Apparently whatever capricious force governs timing decided it was a stupid question, since at that moment a seventh doorway opened in Cipher Nullity. The gods leaped to their feet. Please be Horus, please be Horus, please-

It wasn’t Horus, but it also wasn’t a threat. Hermes stepped out of his nanoverse, blinking at them. “Relax, everyone. I’m bringing word from Artemis.”

“How did you find us?” Crystal said, righting her chair with a wave of her hand.

“My little secret.” Hermes smiled. “Don’t worry, Crystal, it’s not something anyone could replicate. Especially not Bast.”

Crystal frowned at the lack of an explanation but didn’t press Hermes. “So what’s the word?”

“Poseidon has fled.” Angry muttering rose from the table, and Hermes held up a hand for attention. “Artemis doesn’t know who helped him, but once Zeus resurrected, he clearly figured out things were about to go very poorly for him and decided to go to ground.”
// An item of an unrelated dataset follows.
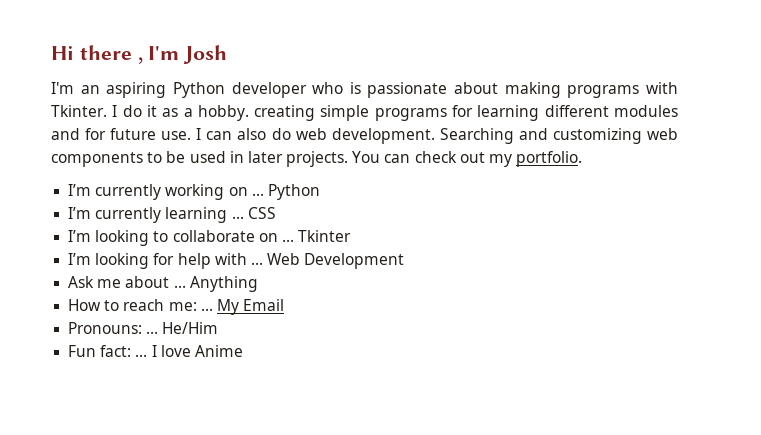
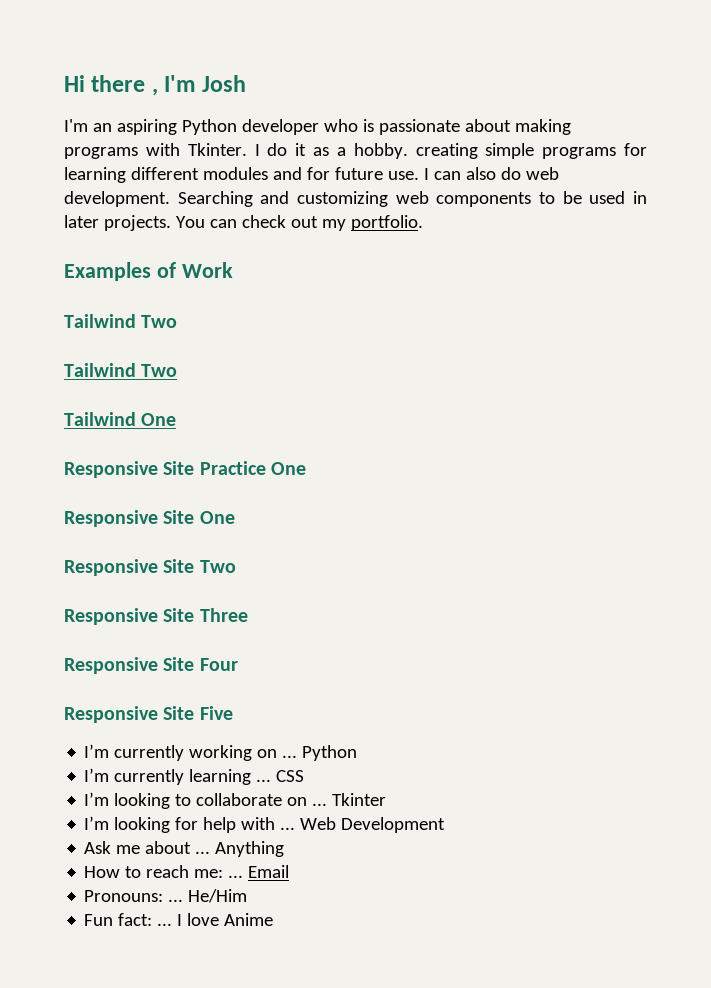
(583, 159) none -> [64,262,233,281] [64,314,178,328] [64,363,178,377] [64,412,177,426] [64,461,307,478] [64,510,235,527] [64,559,236,576] [64,608,248,625] [64,657,238,674] [64,706,233,723] // Examples of Work // Tailwind Two // Tailwind Two // Tailwind One // Responsive Site Practice One // Responsive Site One // Responsive Site Two // Responsive Site Three // Responsive Site Four // Responsive Site Five
[216,299,239,315] My -> (244, 876) none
“Where?” Athena said, clenching her fists.

“We don’t know yet. Artemis is hesitant to start the search. He had assistance, that much is certain. She’ll be happy to help you all, but with Poseidon being a looming problem…she’s going to be a bit busy for now.”

“She can’t send us any help?” Dianmu asked in clipped tones.

Hermes shook his head. “Artemis has precious few people she can trust right now, and she needs them close until Poseidon is dealt with. Excpet for me, apparently.” Hermes tapped his chin in thought. “Or perhaps she doesn’t trust me, I’m not sure.”

Athena snorted. “She trusts you with this message.”

“Everyone knows I can be trusted with those.” Hermes looked offended.

“Fair,” Athena said.

Hermes nodded. “And with the message done, I must return and see if I have more to carry.”

“Hey Hermes,” Ryan said at the retreating god. “Why didn’t you do your whole ‘repeat her exact words’ thing?”

Hermes smiled, and when he spoke this time, it was with Artemis’ voice. “And don’t repeat what I said verbatim. I hate my voice coming out of your mouth. If they doubt that it’s a legitimate message, tell Athena I never broke her trust on the weaver.”

Athena’s eyes widened. “The message is from Artemis,” she said slowly.

“Then may I depart?” Hermes asked, not waiting before stepping back into his nanoverse.

With that, Hermes was gone. And there’s no way to know when we’re going to be getting help. We’re on our own, Ryan thought bitterly.